La problématique de la compétence juridictionnelle pourrait rebondir à l’occasion d’action en responsabilité fondée sur l’article L. 225-102-5 du Code de commerce. Une action en responsabilité pouvant, selon ce texte, être engagée en cas de manquements aux obligations liées au respect du devoir de vigilance, l’auteur du plan de vigilance pourrait se voir assigné à réparer le préjudice subi du fait de ses manquements. à l’instar de l’action en injonction, la loi de 2017 ne détermine pas la juridiction compétente pour cette action postérieure au dommage. Ceci dit, aucun débat sur ce terrain n’a pour l’instant encore émergé. Ceci s’explique sans doute d’abord par le fait que le tribunal judiciaire est par principe compétent pour les actions en responsabilité ainsi que pour la réparation des dommages corporels, écologiques et environnementaux. Ensuite, la cour d’appel de Versailles, dans son arrêt de décembre 2020, paraît accorder au tribunal judiciaire la compétence relative à la responsabilité des sociétés mères sur leur plan de vigilance. Eu égard à la compétence dont le juge judiciaire dispose dès à présent pour les actions en responsabilité, la promulgation de la loi de 2021 octroyant compétence au tribunal judiciaire de Paris s’inscrit dans une logique juridictionnelle, l’action en injonction étant un préalable à l’action en responsabilité. On observe donc une convergence du contentieux relatif au devoir de vigilance des sociétés mères donneurs d’ordres entre les mains du juge parisien. L’opportunité d’une telle harmonie vise à anticiper le futur contentieux relatif à la compétence juridictionnelle de l’action en responsabilité.

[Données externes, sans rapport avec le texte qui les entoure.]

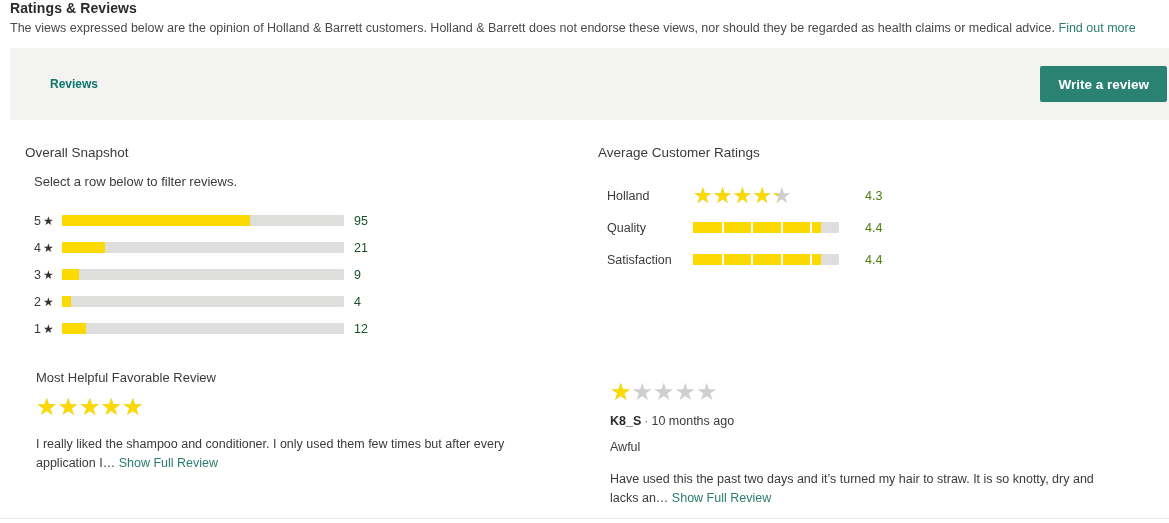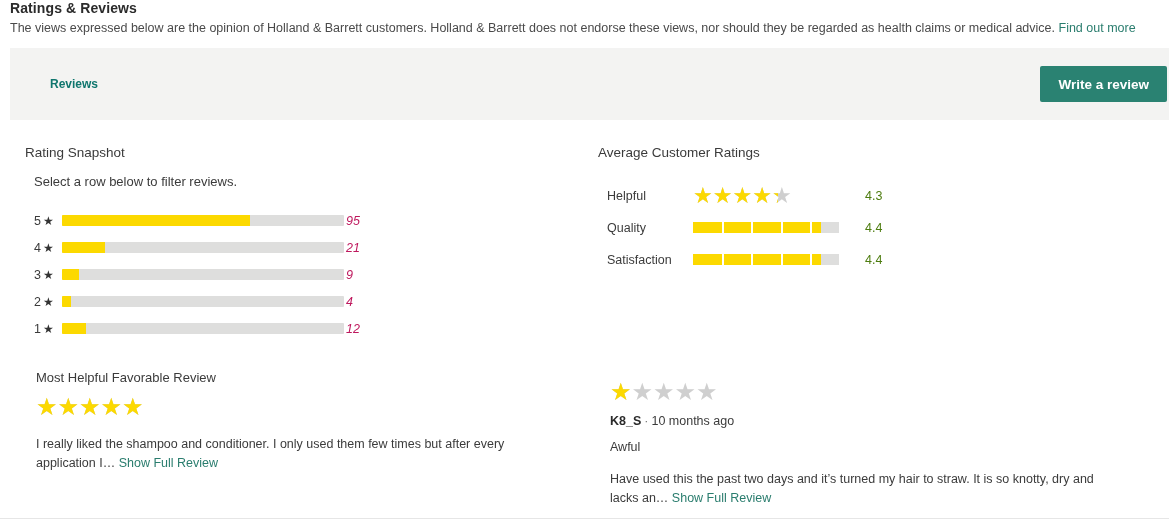--- a/index.html
+++ b/index.html
@@ -76,23 +76,22 @@
   }
   .bar-label .st { font-size: 12px; color: #333; line-height: 1; }
   .bar-track {
     position: relative;
     width: 282px; height: 11px;
     background: #dededd; border-radius: 1px;
     overflow: hidden;
   }
   .bar-fill { position: absolute; left: 0; top: 0; height: 100%; background: #fcd900; }
   .bar-count {
-    margin-left: 2px; font-size: 12.5px; color: #be185d;
+    margin-left: 10px; font-size: 12.5px; color: #14532d;
     min-width: 24px;
-    font-style: italic;
   }
 
   
   .avg { position: absolute; left: 598px; top: 145px; width: 420px; }
   .avg-rows { margin-top: 21px; }
   .avg-row {
     display: flex; align-items: center;
     height: 29px; margin-bottom: 3px;
   }
   .avg-name {
@@ -161,21 +160,21 @@
     <span>The views expressed below are the opinion of Holland &amp; Barrett customers. Holland &amp; Barrett does not endorse these views, nor should they be regarded as health claims or medical advice.</span>
     <a class="link" href="#">Find out more</a>
   </div>
 
   <div class="reviews-bar">
     <div class="reviews-bar-label">Reviews</div>
     <button class="write-review-btn">Write a review</button>
   </div>
 
   <div class="snapshot">
-    <div class="col-heading">Rating Snapshot</div>
+    <div class="col-heading">Overall Snapshot</div>
     <div class="snapshot-sub">Select a row below to filter reviews.</div>
     <div class="bars" id="snapshot-bars">
         <div class="bar-row">
           <div class="bar-label">
             <span>5</span>
             <span class="st">★</span>
           </div>
           <div class="bar-track">
             <div class="bar-fill" style="width: 66.7%;"></div>
           </div>
@@ -221,21 +220,21 @@
           </div>
           <div class="bar-count">12</div>
         </div>
       </div>
   </div>
 
   <div class="avg">
     <div class="col-heading">Average Customer Ratings</div>
     <div class="avg-rows" id="avg-rows">
         <div class="avg-row">
-          <div class="avg-name">Helpful</div>
+          <div class="avg-name">Holland</div>
           <div class="avg-meter">
             <span class="stars"><span class="back">★★★★★</span><span class="front" style="width:86%">★★★★★</span></span>
           </div>
           <div class="avg-value">4.3</div>
         </div>
         <div class="avg-row">
           <div class="avg-name">Quality</div>
           <div class="avg-meter">
             <div class="seg-track">
               <div class="seg-fill" style="width:88%"></div>

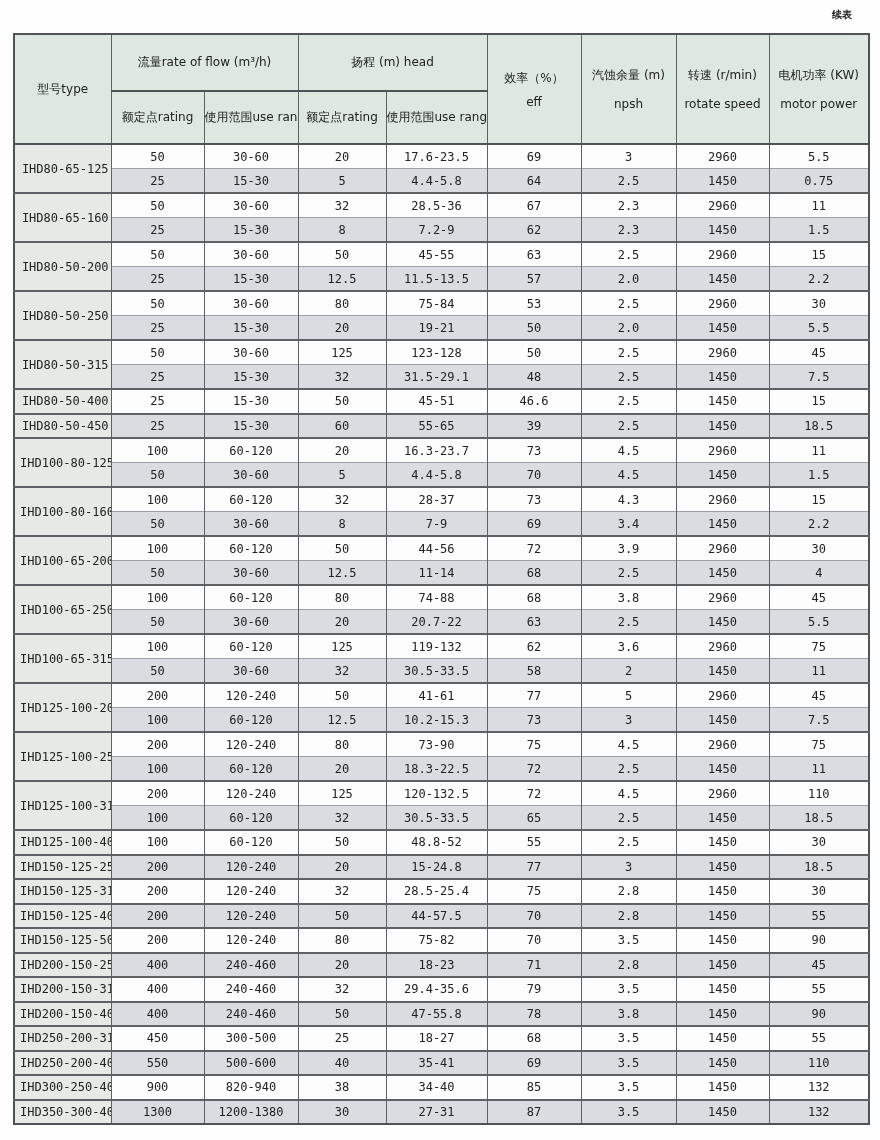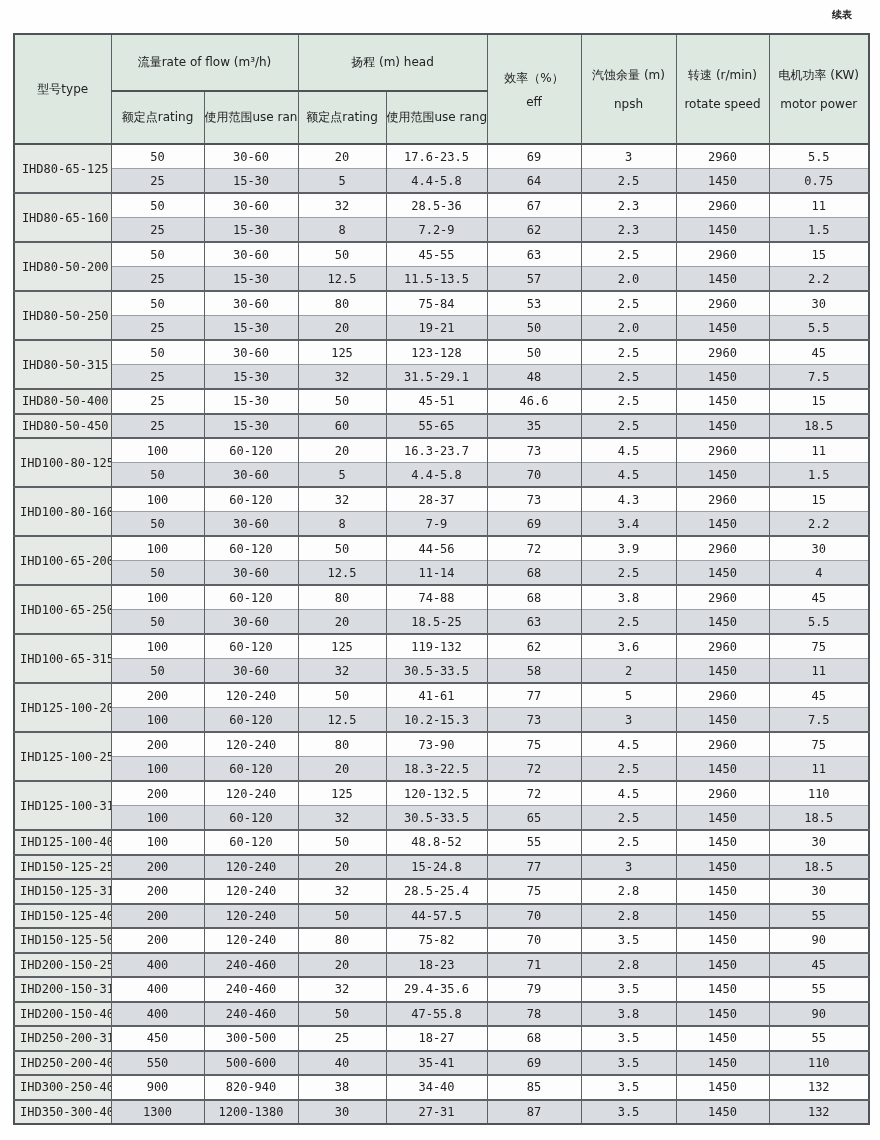--- a/index.html
+++ b/index.html
@@ -229,21 +229,21 @@
         <td>2.5</td>
         <td>1450</td>
         <td>15</td>
       </tr>
       <tr class="group-start g">
         <td class="model" rowspan="1">IHD80-50-450</td>
         <td>25</td>
         <td>15-30</td>
         <td>60</td>
         <td>55-65</td>
-        <td>35</td>
+        <td>39</td>
         <td>2.5</td>
         <td>1450</td>
         <td>18.5</td>
       </tr>
       <tr class="group-start w">
         <td class="model" rowspan="2">IHD100-80-125</td>
         <td>100</td>
         <td>60-120</td>
         <td>20</td>
         <td>16.3-23.7</td>
@@ -312,21 +312,21 @@
         <td>74-88</td>
         <td>68</td>
         <td>3.8</td>
         <td>2960</td>
         <td>45</td>
       </tr>
       <tr class="sub g">
         <td>50</td>
         <td>30-60</td>
         <td>20</td>
-        <td>18.5-25</td>
+        <td>20.7-22</td>
         <td>63</td>
         <td>2.5</td>
         <td>1450</td>
         <td>5.5</td>
       </tr>
       <tr class="group-start w">
         <td class="model" rowspan="2">IHD100-65-315</td>
         <td>100</td>
         <td>60-120</td>
         <td>125</td>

1) Loi n° 2017-399 du 27 mars 2017 relative au devoir de vigilance des sociétés mères et des entreprises donneuses d’ordre.

2) Cass. com, 27 oct. 2009, n° 08-20.384, P+B

3) C. com., art. L. 721-3.

4) C. com., art. L. 225-102-4.

5) N. Cuzacq, « Premier contentieux relatif à la loi "vigilance" du 27 mars 2017, une illustration de l’importance du droit judiciaire privé », D. 2020, 970.

6) C. org. jud., art. R. 211-4.

7) Constitution Française, art. 66. « L’autorité judiciaire, gardienne de la liberté individuelle, assure le respect de ce principe dans les conditions prévues par la loi. ».

8) Cass. com., 18 nov. 2021, n° 19-19.463, P+B.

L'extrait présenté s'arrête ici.